La traduction établie par J-B. Brenet est très claire et rend bien compte de la consistance du texte de Thomas d'Aquin. Je manifeste un intérêt croissant pour le format adopté dans la Somme théologique : les questions constituent pour moi l'un des formats les plus agréables. Il s'agit de procéder en exposant les arguments de la thèse adverse, avant de présenter sa solution et sa réfutation. Le tout est beaucoup plus naturel qu'on ne le pense, "moins scolaire" en somme.
La matière est puissance, la forme est acte et elle est en puissance dans la matière : l'âme, en étant la forme du corps, n'est rien d'autre que l'acte d'un corps. On ne saurait affirmer que l'intellect "pense en moi", puisque c'est moi qui pense et puisque l'intellect n'est pas extérieur au composé dont il constitue l'acte. Le corps devient une condition d'exercice pour la pensée. Penser relève cependant d'un acte qui n'est lui-même pas une partie du corps. Pour qu'il y ait unité du composé humain, il faut que l'intellect (qui n'est pas très bien distingué de l'âme ici) soit une forme du composé. Mais c'est par lui-même qu'il agit (il est "séparé" en ce sens) : penser nécessite le corps, mais l'acte ne relève pas de la puissance matérielle qui se pose, passive. Ce n'est donc pas par hasard si, pour Thomas, l'intellect est directement causé par Dieu. Ici, il faut d'ailleurs rappeler que l'acte suprême, premier, n'est pas la forme, mais l'acte d'être (esse).
L'erreur serait de réduire l'homme à l'âme : l'âme n'est pas l'homme, elle est une partie de l'homme en tant que composé. Toute substance est nécessairement un composé, car toute substance nécessite de l'acte et de la puissance. L'étant, pour Thomas, n'est ni seulement matière, ni seulement forme : ce qui est, ce n'est pas la forme dans la matière, ni la matière, mais le composé. L'âme humaine demeure incorruptible et subsistante, car elle opère par elle-même. Mais l'homme lui-même n'est pas immortel, puisqu'il ne se limite pas à son âme : la mort, pour Thomas, n'a rien d'une "fausse mort".

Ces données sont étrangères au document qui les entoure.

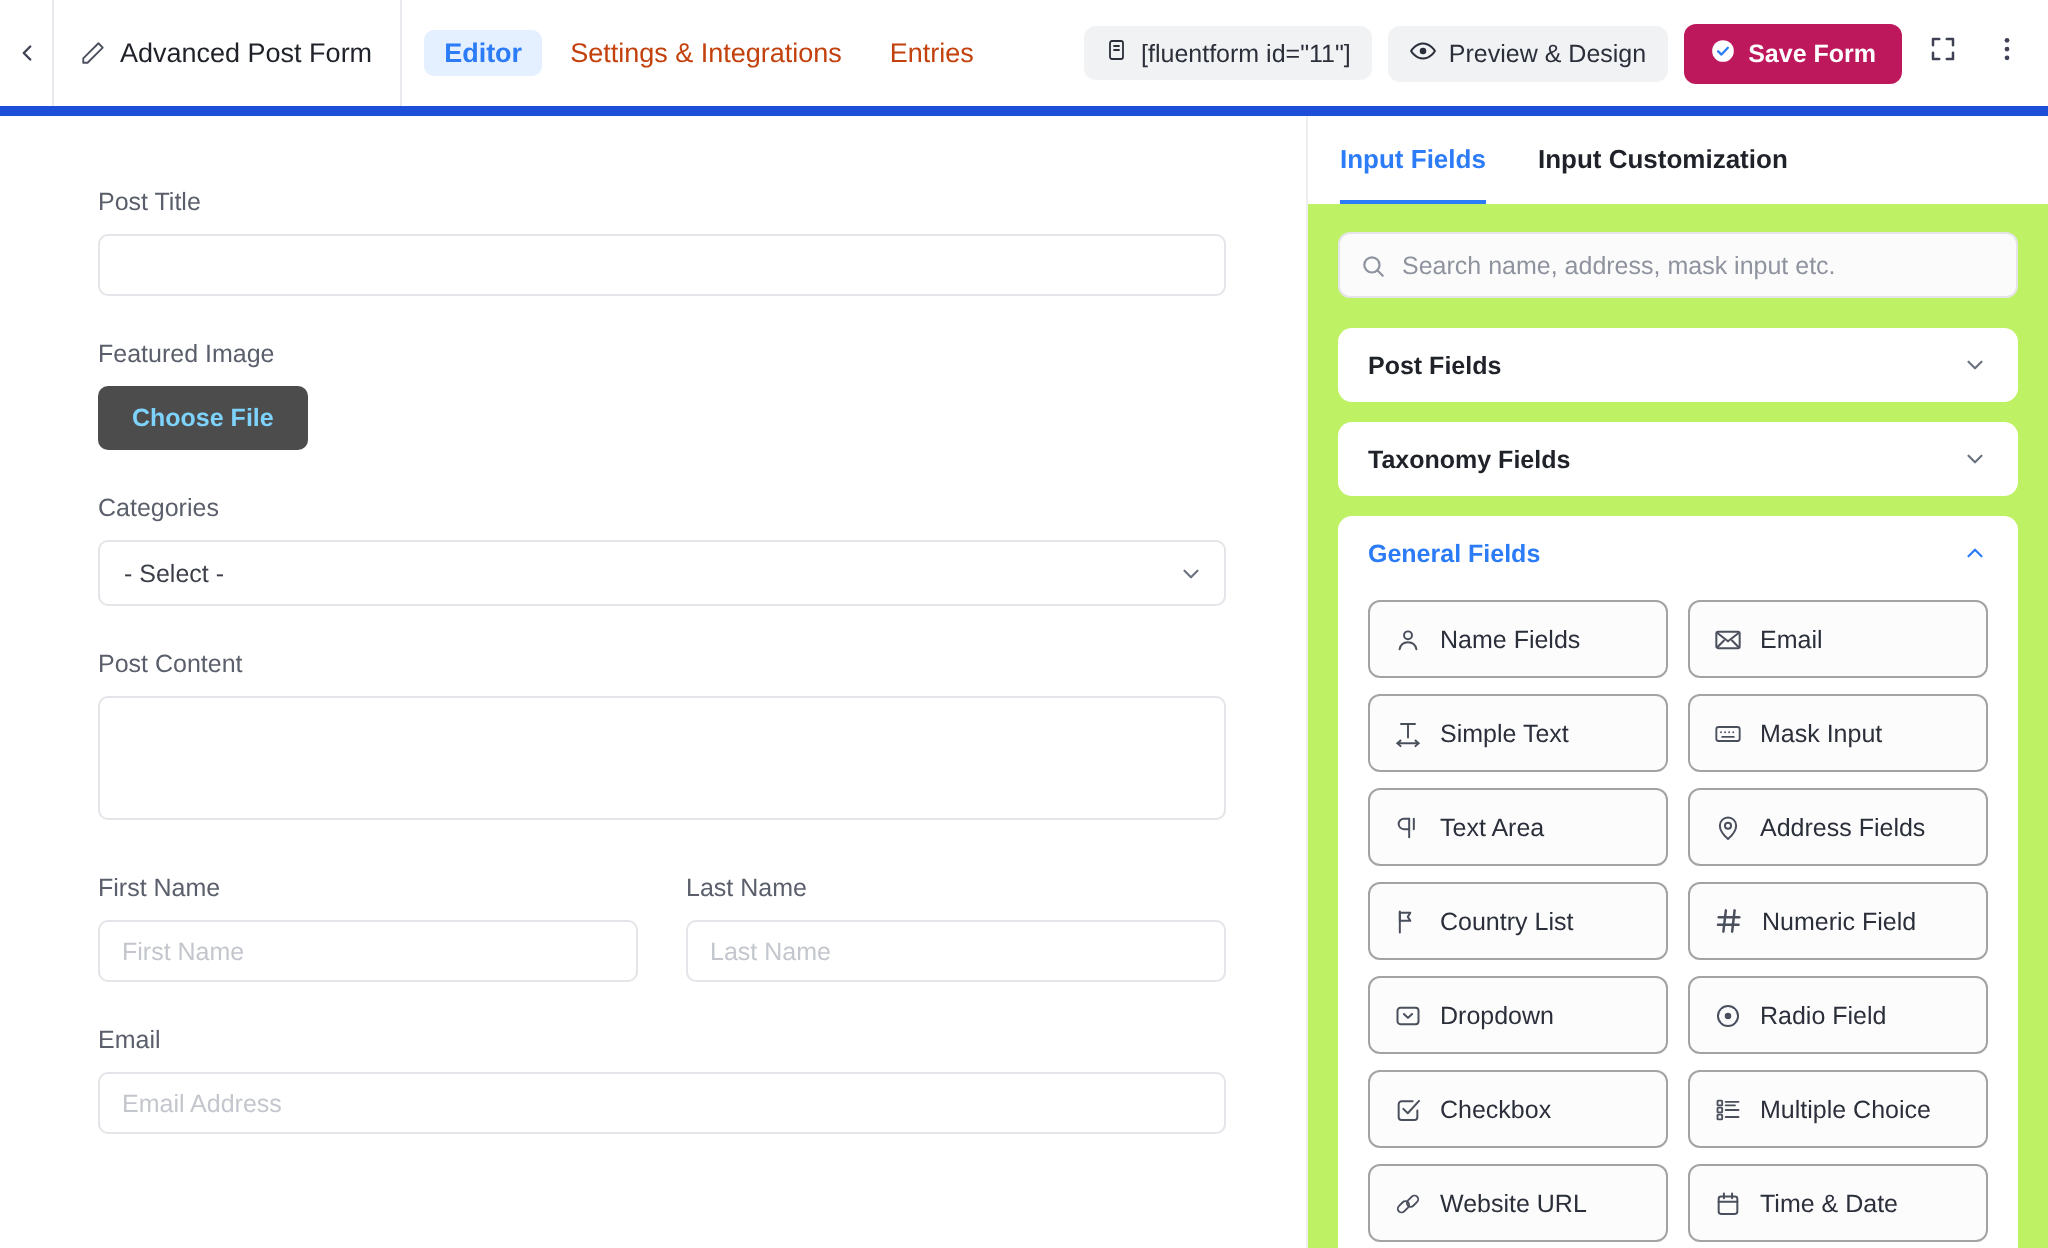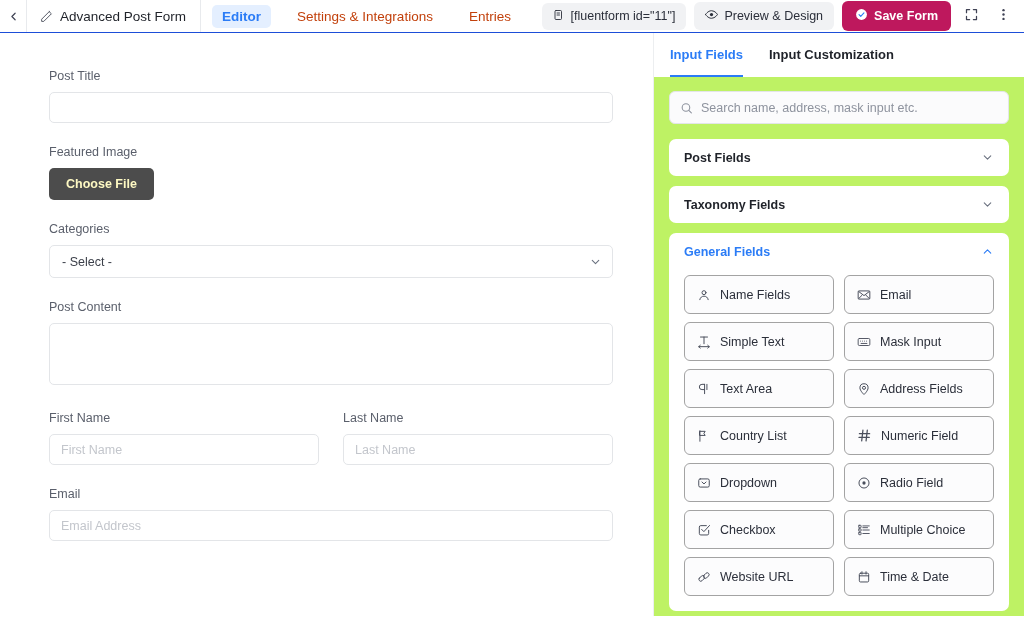--- a/index.html
+++ b/index.html
@@ -5,25 +5,25 @@
   * { box-sizing: border-box; margin: 0; padding: 0; }
   html, body {
     width: 1024px; height: 624px;
     font-family: "Liberation Sans", sans-serif;
     background: #ffffff;
     overflow: hidden;
   }
 
   
   .topbar {
-    height: 33px;
+    height: 58px;
     display: flex;
     align-items: stretch;
     background: #ffffff;
-    border-bottom: 1px solid #1d4ed8;
+    border-bottom: 5px solid #1d4ed8;
     position: relative;
   }
   .back-btn {
     width: 27px;
     display: flex; align-items: center; justify-content: center;
     border-right: 1px solid #e8eaed;
     color: #3f4254;
     cursor: pointer;
   }
   .back-btn svg { display: block; }
@@ -32,21 +32,21 @@
     display: flex; align-items: center; gap: 7px;
     padding: 0 14px 0 13px;
     border-right: 1px solid #e8eaed;
     font-size: 13.5px;
     color: #1f2229;
     white-space: nowrap;
   }
   .pencil-icon { color: #4a4f5c; display: flex; }
 
   .nav-tabs {
-    display: flex; align-items: center; gap: 16px;
+    display: flex; align-items: center; gap: 4px;
     padding-left: 11px;
   }
   .nav-tab {
     font-size: 13.5px;
     color: #c2410c;
     padding: 4px 10px;
     border-radius: 5px;
     cursor: pointer;
     white-space: nowrap;
   }
@@ -120,21 +120,21 @@
     font-size: 12.5px;
     color: #1f2229;
     padding: 0 11px;
     font-family: "Liberation Sans", sans-serif;
     outline: none;
   }
   .inp::placeholder { color: #c3c6cc; }
   .choose-file {
     display: inline-block;
     background: #4c4c4c;
-    color: #fef9c3;
+    color: #7dd3fc;
     font-size: 12.5px;
     font-weight: 600;
     padding: 9px 17px;
     border-radius: 5px;
     cursor: pointer;
     border: none;
     font-family: "Liberation Sans", sans-serif;
   }
   .select-wrap { position: relative; }
   .select-box {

Thomas critique la thèse d'un intellect unique pour tous les hommes (Averroès). Il admet qu'un principe unique peut produire plusieurs actions selon des formes différentes : celui qui admet cet intellect unique peut donc défendre sa thèse sans nier la multiplicité des opérations intellectuelles que l'on trouve dans la diversité des hommes s'il défend la thèse selon laquelle les fantasmes (images) essentiels à la pensée sont des formes de l'intellect possible. Mais les formes ne sont pas des formes de l'intellect possible, et le fantasme que l'intellect se fait n'est donc pas une forme de ce type : les formes sont abstraites du fantasme, ce qui suppose qu'un même intellect, face à un fantasme donné, ne donne lieu qu'à une seule opération : dans l'abstraction, en effet, il atteindrait une forme unique. S'il n'y avait qu'un intellect, ces formes seraient identiques et la prémisse serait inutile.